Est-ce vraiment si compliqué?

Le Québec n’a jamais été aussi efficace, performant et uni que lorsqu’il avait de grands projets. Hydro-Québec, par exemple. Les citoyens, l’État et le privé, main dans la main, décidé à faire du fleurdelisé un objet de fierté. C’est passé où, cette audace? L’avons-nous perdu en chemin?

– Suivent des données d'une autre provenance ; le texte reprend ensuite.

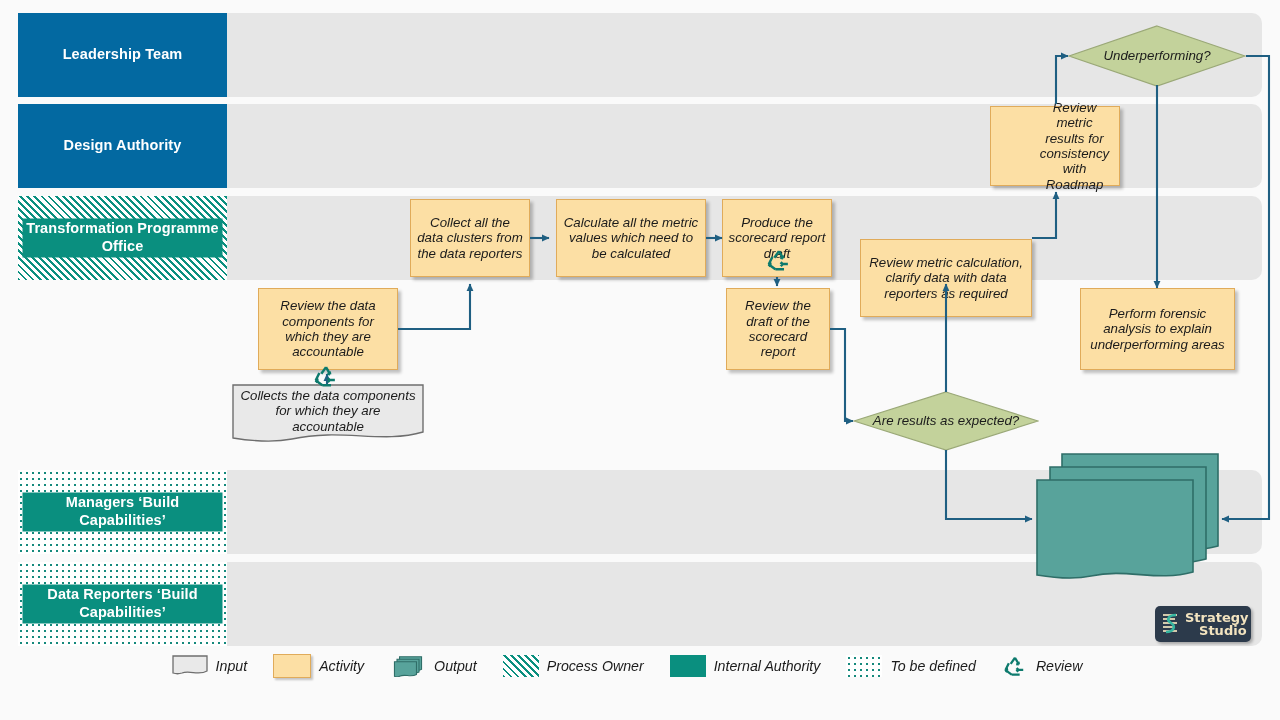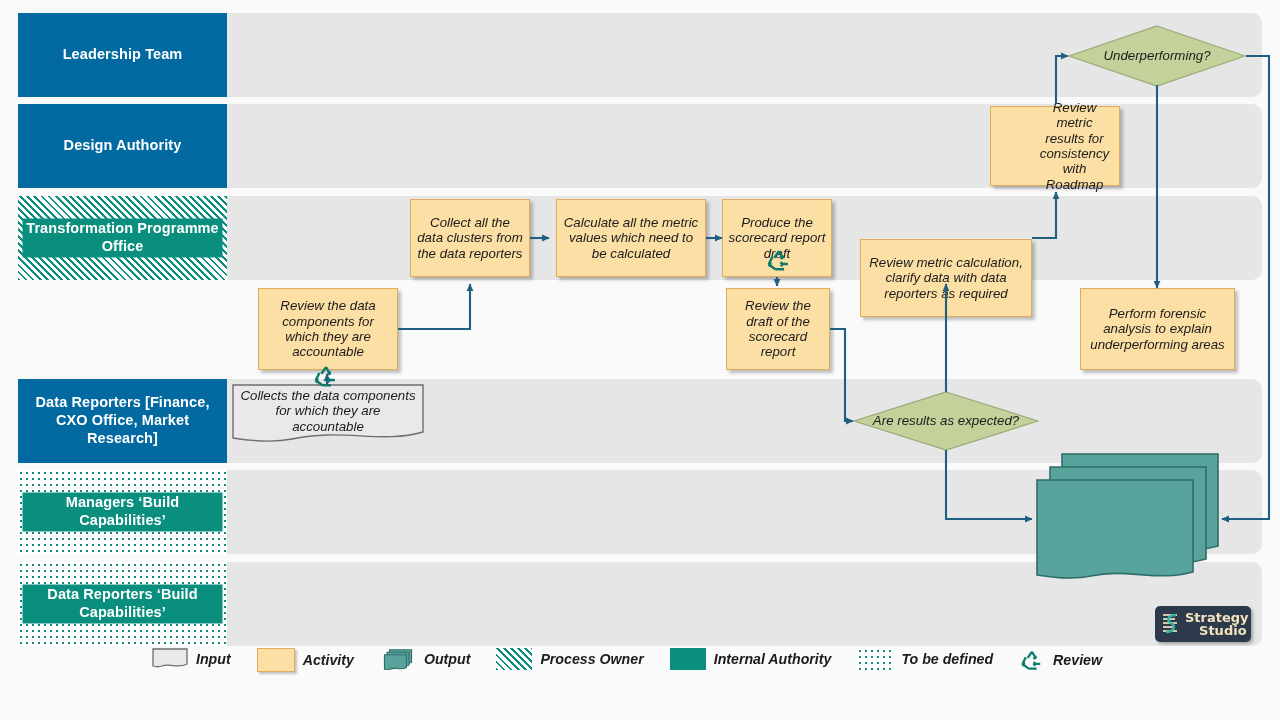--- a/index.html
+++ b/index.html
@@ -106,11 +106,6 @@
       <span>Transformation Programme Office</span>
     </div>
   </div>
-  <div class="lane" style="top:379px;height:84px;">
-    <div class="lane-head head-solid">
-      <span>Data Reporters [Finance, CXO Office, Market Research]</span>
-    </div>
-  </div>
   <div class="lane" style="top:470px;height:84px;">
     <div class="lane-head head-dots">
       <span>Managers ‘Build Capabilities’</span>

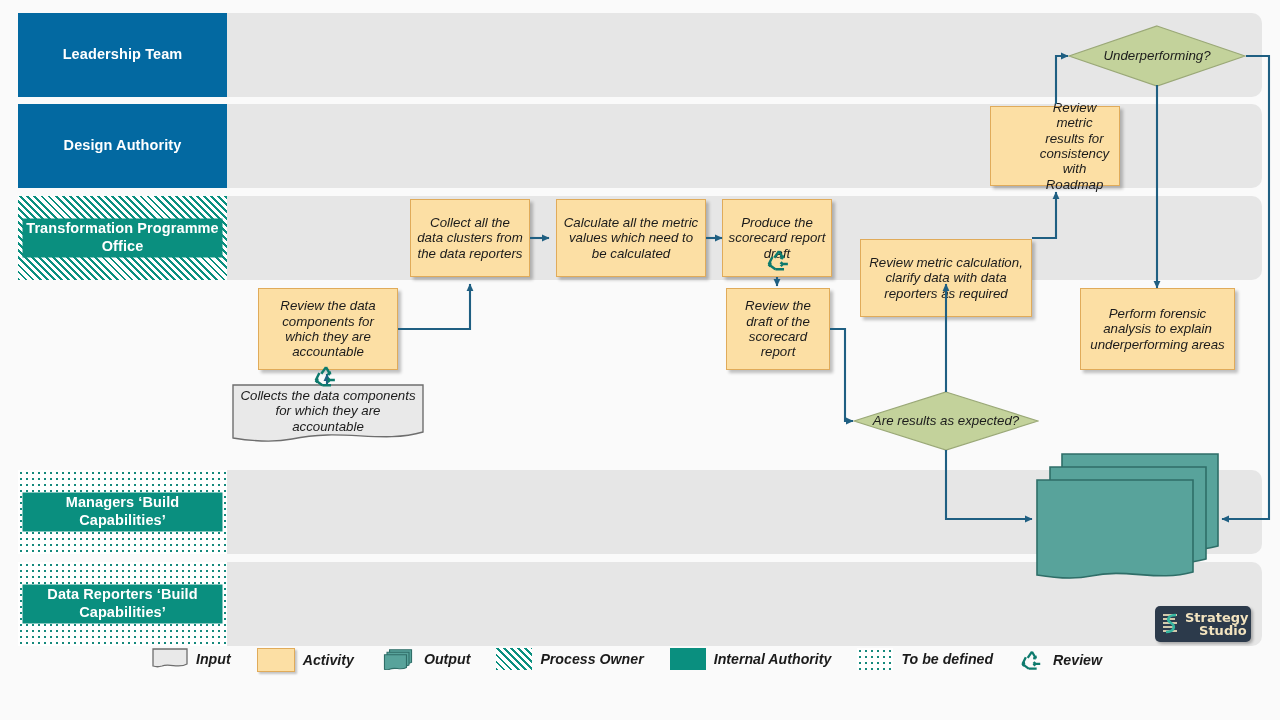--- a/index.html
+++ b/index.html
@@ -72,7 +72,7 @@
 
   
   #legend{position:absolute;left:0;top:648px;width:1280px;height:36px;
-          display:flex;align-items:flex-start;justify-content:center;gap:0px;font-weight:bold;}
+          display:flex;align-items:center;justify-content:center;gap:0px;}
   .leg{display:flex;align-items:center;gap:8px;margin-right:26px;}
   .leg .lbl{font-style:italic;font-size:14.2px;color:#1b1b1b;white-space:nowrap;}
   .sw{width:36px;height:22px;position:relative;flex:none;}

Qu’on soit bleu, rouge, orange, vert ou au logo surréaliste multicolore: peu importe. Tout ce qu’on demande, c’est d’être fier de nous en se couchant le soir…et avoir hâte de se réveiller le lendemain. Est-ce vraiment trop demandé?

Je termine donc avec un message clair à la classe politique: nous ne sommes pas de la marchandise électorale à consulter aux quatre ans. Nous sommes le peuple. Nous sommes vos employeurs, ceux qui vous ont élu. Alors, retombez sur Terre et cessez de penser à vos petits intérêts personnels.

Merci à tous les lecteurs d’Impact Campus, j’ai passé un très bon moment.